Est-ce une guerre juste ?
Même si, au regard strict de la doctrine catholique sur la légitime défense, il n’apparaît pas établi qu’il existait au moment précis du déclenchement des hostilités une agression armée directe et immédiate contre les États-Unis ou contre l’Europe, l’argument historique de plus de quarante années de pouvoir théocratique en Iran, marqué par une répression systématique, des violations graves des droits humains, des arrestations arbitraires, des exécutions de dissidents et une instrumentalisation du nom de Dieu pour justifier la coercition politique, ne peut être ignoré dans une analyse morale sérieuse. Ce régime a durablement restreint les libertés fondamentales de sa population et imposé un système autoritaire où l’opposition est sévèrement réprimée. Ce contexte pèse inévitablement dans le jugement politique des États concernés.
À cela s’ajoute l’argument central avancé par Israël : l’existence, selon ses autorités, d’une menace nucléaire constante et croissante contre son existence même. Les dirigeants israéliens affirment que le programme atomique iranien, combiné aux déclarations hostiles répétées de responsables iraniens et au soutien de Téhéran à des groupes armés opérant aux frontières israéliennes, constituait un danger existentiel.
C’est au nom de cette menace présentée comme imminente et stratégique qu’Israël justifie ses frappes préventives, et c’est dans ce cadre que les États-Unis ont été entraînés dans l’opération, estimant devoir soutenir un allié confronté à ce qu’il décrit comme un risque de destruction potentielle.
Du point de vue de la doctrine catholique, cette question est décisive : si une menace nucléaire est réellement imminente et objectivement vérifiable, la qualification pourrait relever de la légitime défense anticipée contre une agression grave et certaine. En revanche, si la menace demeure hypothétique, lointaine ou politiquement interprétée, la justification morale devient beaucoup plus fragile. L’Église met en garde contre la notion de « guerre préventive » lorsque celle-ci ne répond pas à un danger avéré et immédiat.

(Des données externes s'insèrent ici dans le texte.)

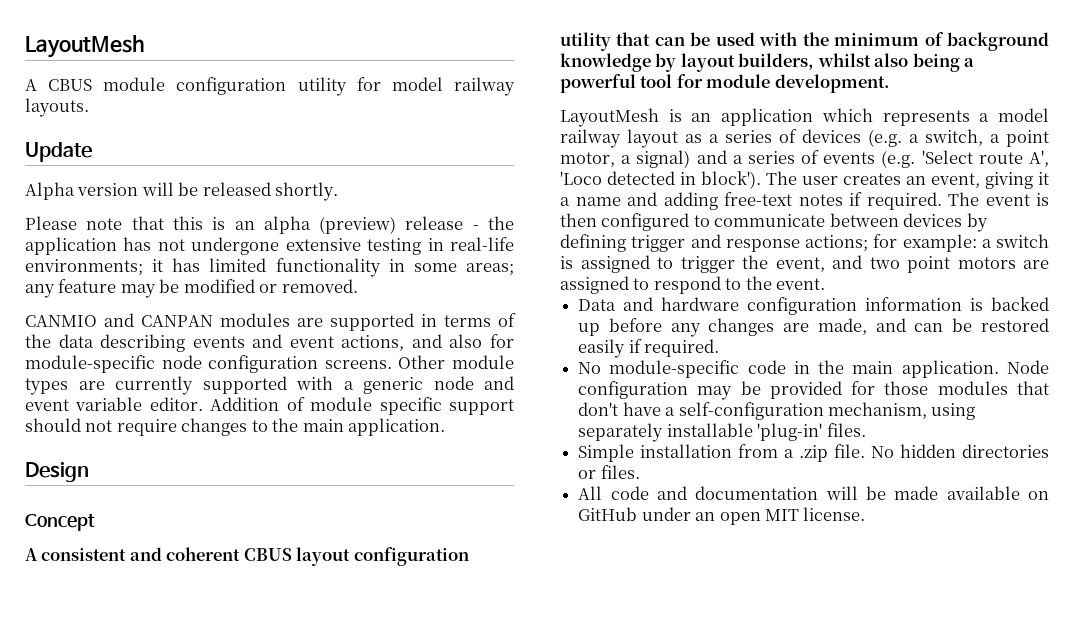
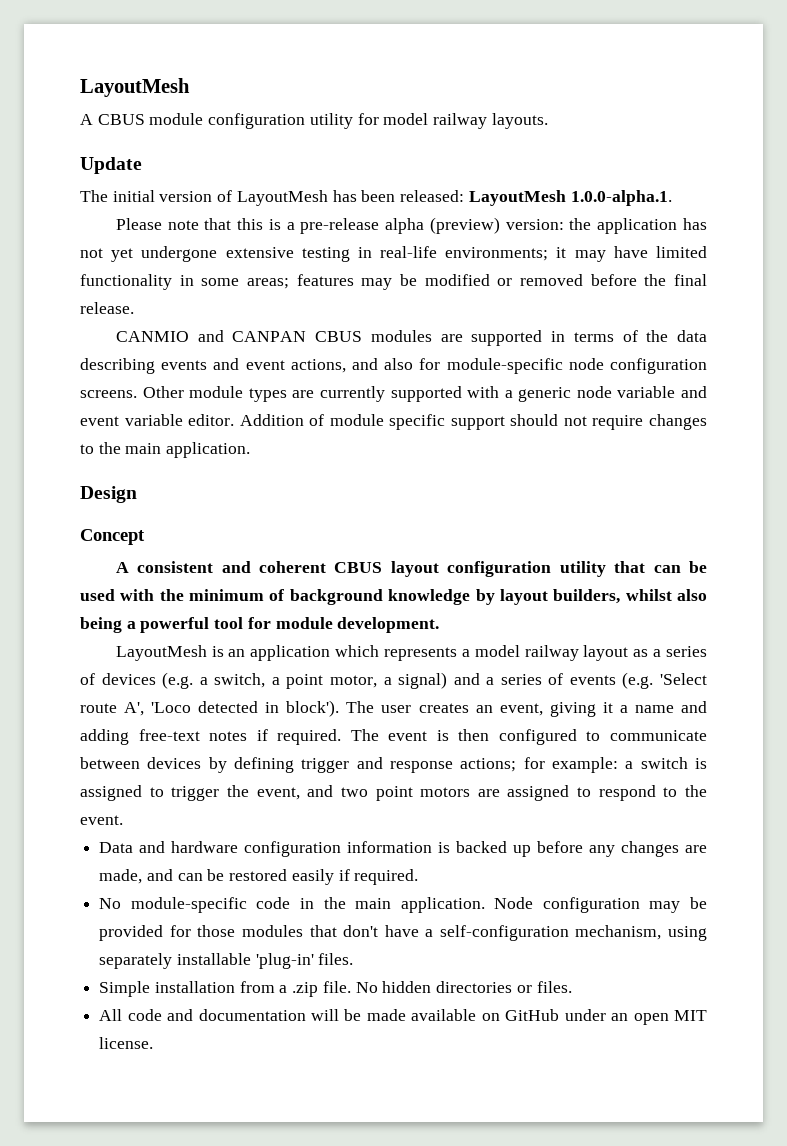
- Alpha version will be released shortly.
+ The initial version of LayoutMesh has been released: LayoutMesh 1.0.0-alpha.1.
- Please note that this is an alpha (preview) release - the application has not undergone extensive testing in real-life environments; it has limited functionality in some areas; any feature may be modified or removed.
+ Please note that this is a pre-release alpha (preview) version: the application has not yet undergone extensive testing in real-life environments; it may have limited functionality in some areas; features may be modified or removed before the final release.
- CANMIO and CANPAN modules are supported in terms of the data describing events and event actions, and also for module-specific node configuration screens.
+ CANMIO and CANPAN CBUS modules are supported in terms of the data describing events and event actions, and also for module-specific node configuration screens.
- Other module types are currently supported with a generic node and event variable editor.
+ Other module types are currently supported with a generic node variable and event variable editor.

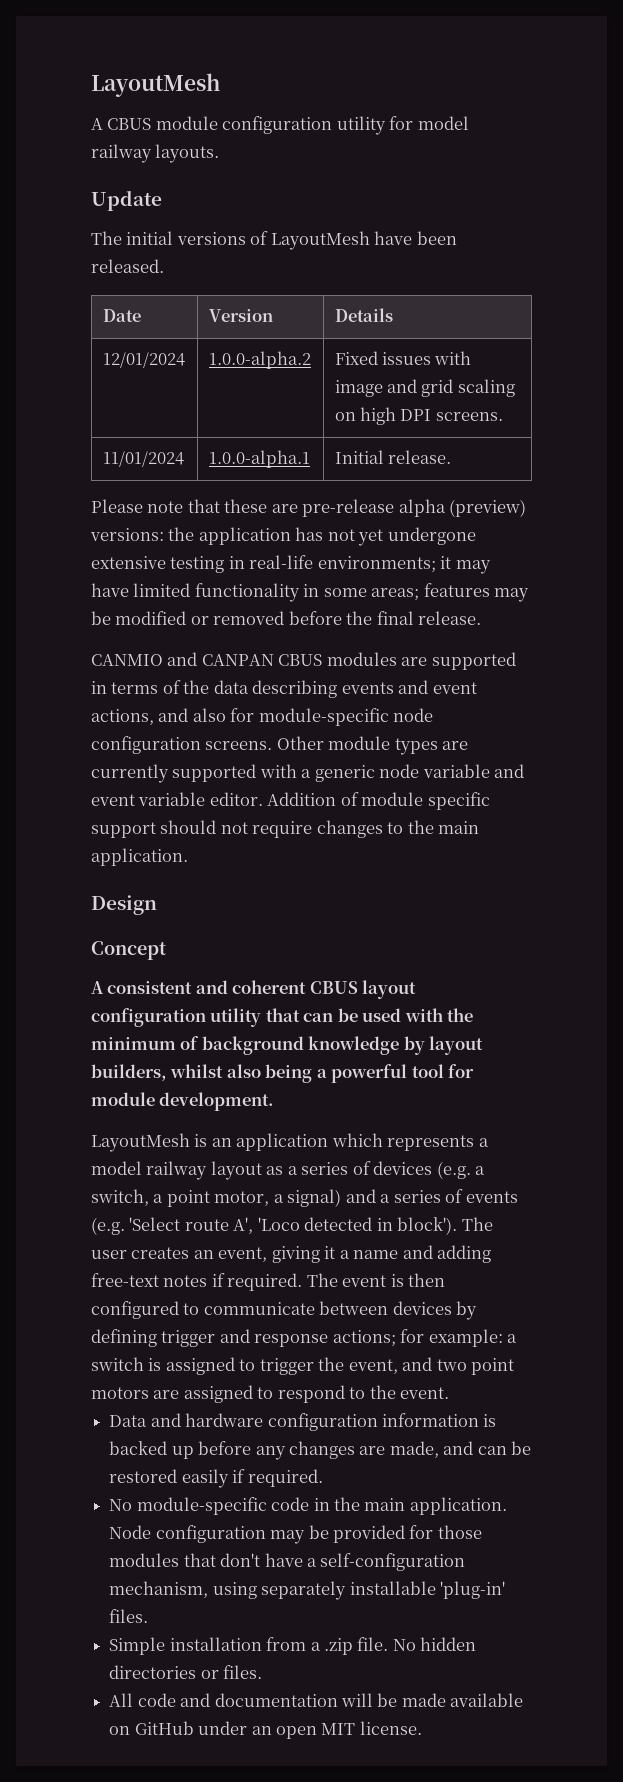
- The initial version of LayoutMesh has been released: LayoutMesh 1.0.0-alpha.1.
+ The initial versions of LayoutMesh have been released.
+ Date | Version | Details
+ 12/01/2024 | 1.0.0-alpha.2 | Fixed issues with image and grid scaling on high DPI screens.
+ 11/01/2024 | 1.0.0-alpha.1 | Initial release.
- Please note that this is a pre-release alpha (preview) version: the application has not yet undergone extensive testing in real-life environments; it may have limited functionality in some areas; features may be modified or removed before the final release.
+ Please note that these are pre-release alpha (preview) versions: the application has not yet undergone extensive testing in real-life environments; it may have limited functionality in some areas; features may be modified or removed before the final release.

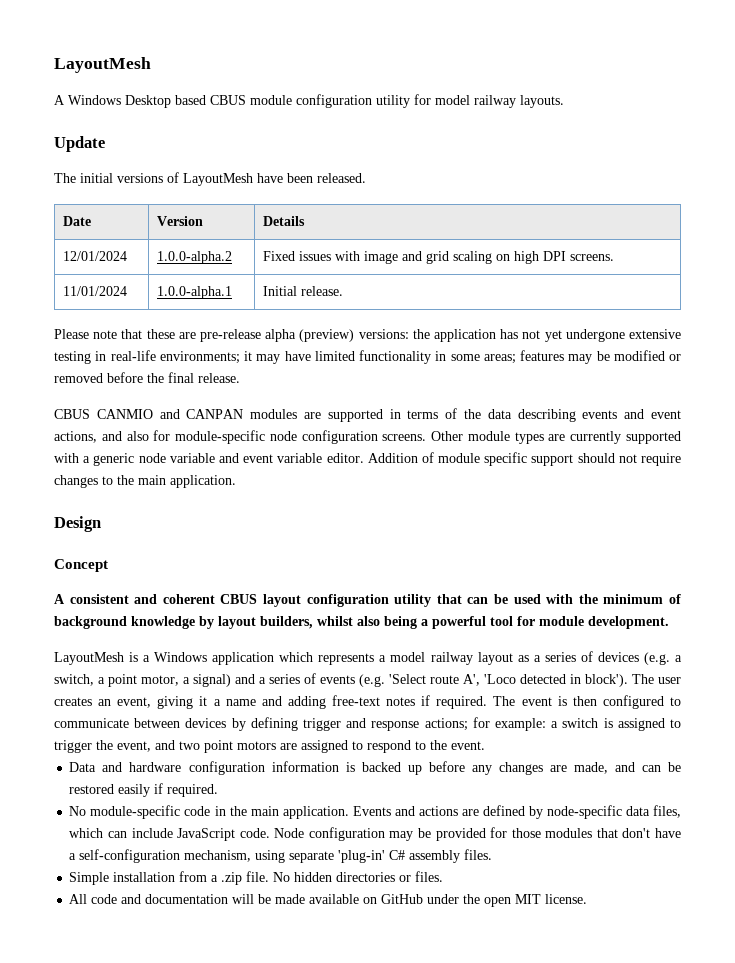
- A CBUS module configuration utility for model railway layouts.
+ A Windows Desktop based CBUS module configuration utility for model railway layouts.
- CANMIO and CANPAN CBUS modules are supported in terms of the data describing events and event actions, and also for module-specific node configuration screens.
+ CBUS CANMIO and CANPAN modules are supported in terms of the data describing events and event actions, and also for module-specific node configuration screens.
- LayoutMesh is an application which represents a model railway layout as a series of devices (e.g. a switch, a point motor, a signal) and a series of events (e.g. 'Select route A', 'Loco detected in block').
+ LayoutMesh is a Windows application which represents a model railway layout as a series of devices (e.g. a switch, a point motor, a signal) and a series of events (e.g. 'Select route A', 'Loco detected in block').
+ Events and actions are defined by node-specific data files, which can include JavaScript code.
- Node configuration may be provided for those modules that don't have a self-configuration mechanism, using separately installable 'plug-in' files.
+ Node configuration may be provided for those modules that don't have a self-configuration mechanism, using separate 'plug-in' C# assembly files.
- All code and documentation will be made available on GitHub under an open MIT license.
+ All code and documentation will be made available on GitHub under the open MIT license.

Ainsi, même en prenant en considération quarante années de répression interne et l’argument d’une menace atomique invoqué par Israël, la doctrine catholique ne donne pas un blanc-seing automatique à une guerre destinée à renverser un régime ou à remodeler un équilibre régional. Elle exige un discernement rigoureux : l’agression est-elle certaine et grave ? Les voies diplomatiques ont-elles été réellement épuisées ? Les moyens employés sont-ils proportionnés ? Les civils sont-ils protégés ? L’objectif est-il strictement limité à neutraliser une menace, ou glisse-t-on vers une logique de transformation politique ?
La tradition catholique demeure constante sur un point essentiel : la guerre, même contre un régime oppressif ou face à une menace stratégique, n’est jamais un bien. Au mieux, elle peut être tolérée comme un moindre mal dans des conditions extrêmement strictes. Et plus les armes en jeu sont destructrices ,notamment lorsqu’il est question d’armement nucléaire, plus l’exigence morale devient sévère, car l’usage ou même la simple perspective de telles armes met en péril non seulement un État, mais l’humanité elle-même.